- _What is expected_: Would you return the lines from the one that contains "<span>frame</span>" to the last line of the entries below, exactly and with nothing added?

- _Data for the task_:
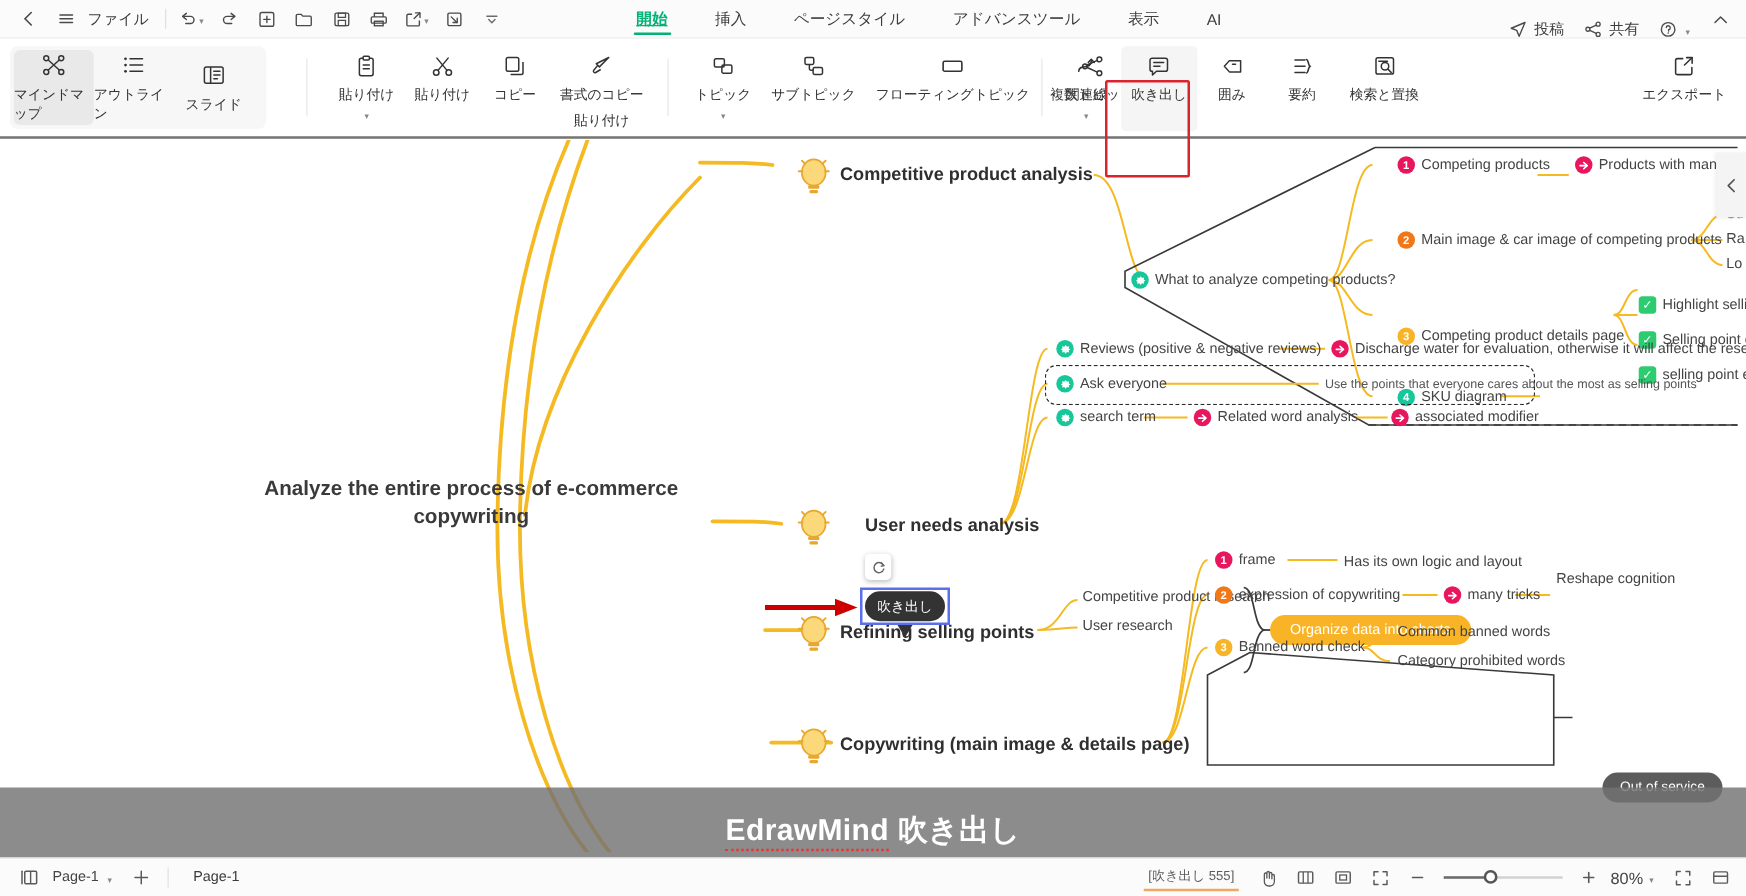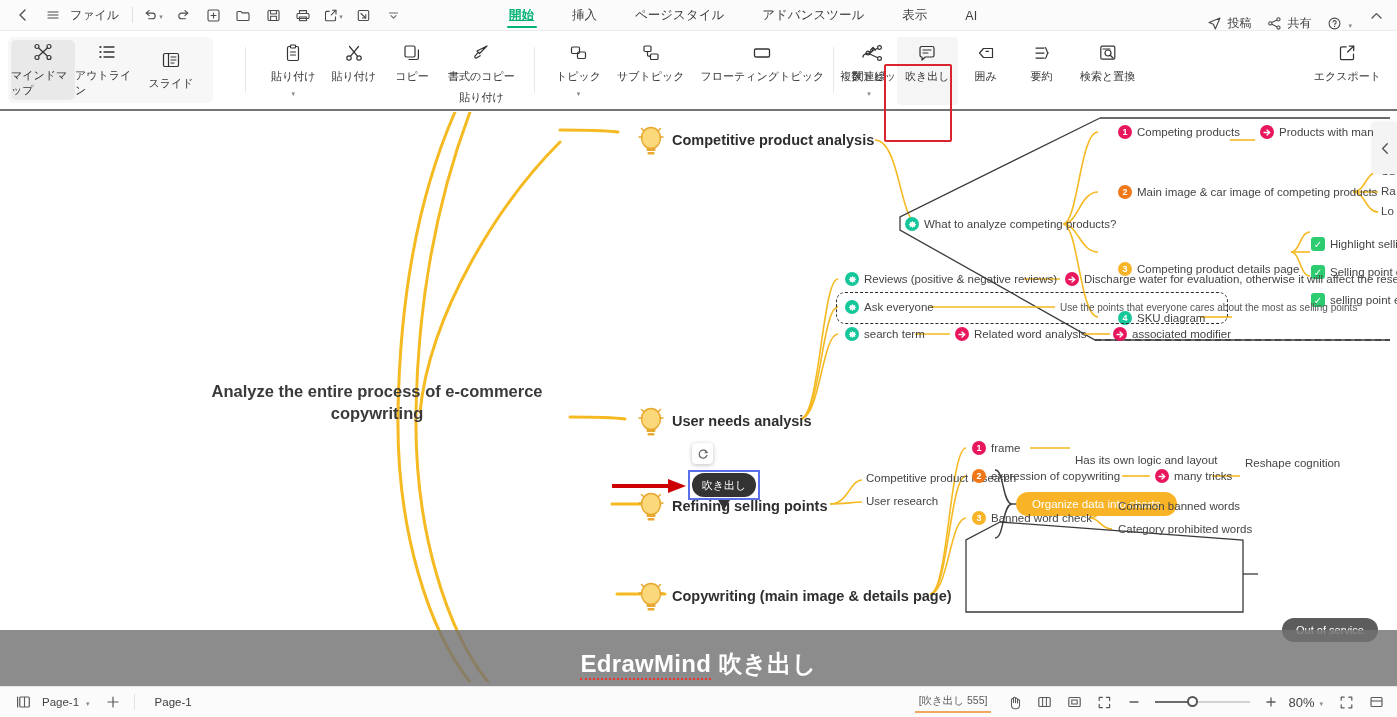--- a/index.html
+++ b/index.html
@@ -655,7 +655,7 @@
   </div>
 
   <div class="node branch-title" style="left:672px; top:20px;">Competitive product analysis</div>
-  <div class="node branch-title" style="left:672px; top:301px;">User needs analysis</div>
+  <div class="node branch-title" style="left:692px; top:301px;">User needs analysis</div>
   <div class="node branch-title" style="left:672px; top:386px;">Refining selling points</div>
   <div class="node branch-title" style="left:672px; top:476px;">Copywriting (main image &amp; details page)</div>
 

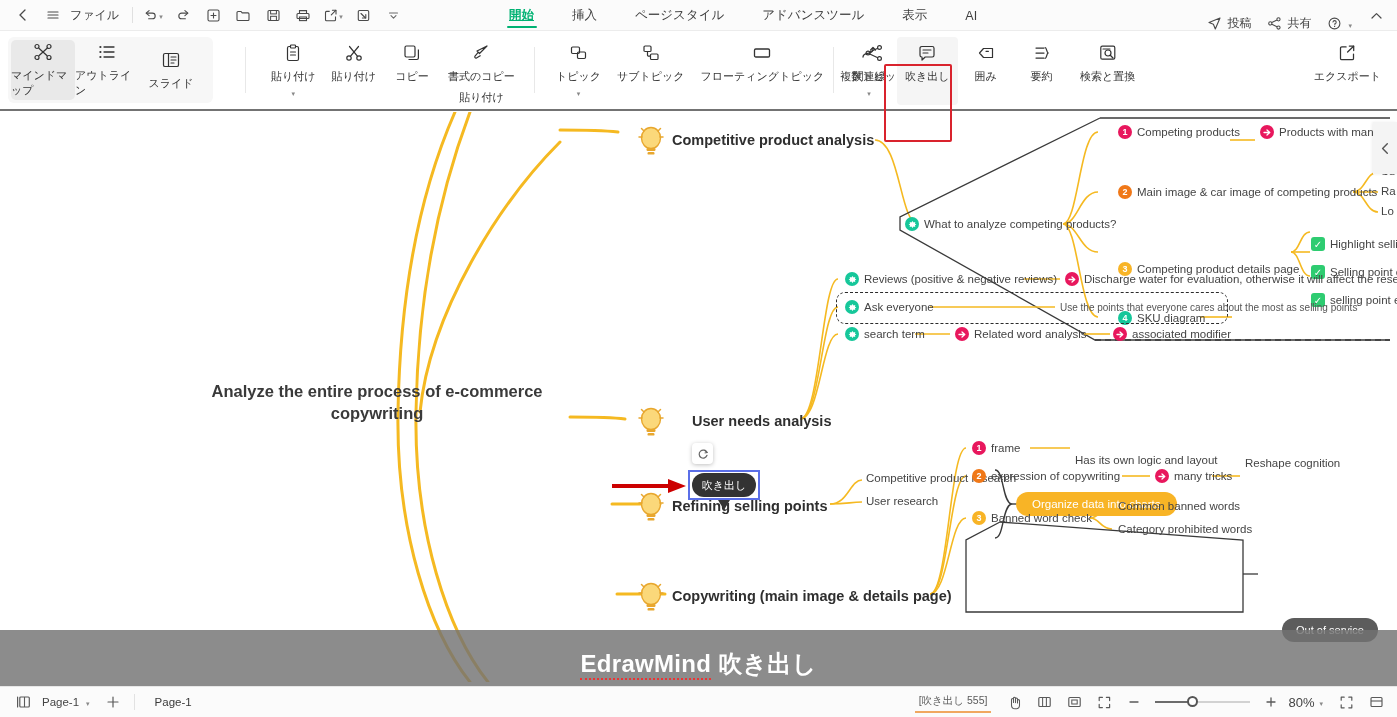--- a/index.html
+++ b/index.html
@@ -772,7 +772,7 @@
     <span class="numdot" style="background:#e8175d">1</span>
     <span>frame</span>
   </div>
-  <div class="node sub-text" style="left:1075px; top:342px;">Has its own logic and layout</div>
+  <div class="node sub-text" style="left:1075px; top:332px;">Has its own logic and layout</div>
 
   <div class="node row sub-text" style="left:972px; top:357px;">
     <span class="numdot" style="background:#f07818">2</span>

- _Solution to the exercise_:
     <span>frame</span>
   </div>
-  <div class="node sub-text" style="left:1075px; top:342px;">Has its own logic and layout</div>
+  <div class="node sub-text" style="left:1075px; top:332px;">Has its own logic and layout</div>
 
   <div class="node row sub-text" style="left:972px; top:357px;">
     <span class="numdot" style="background:#f07818">2</span>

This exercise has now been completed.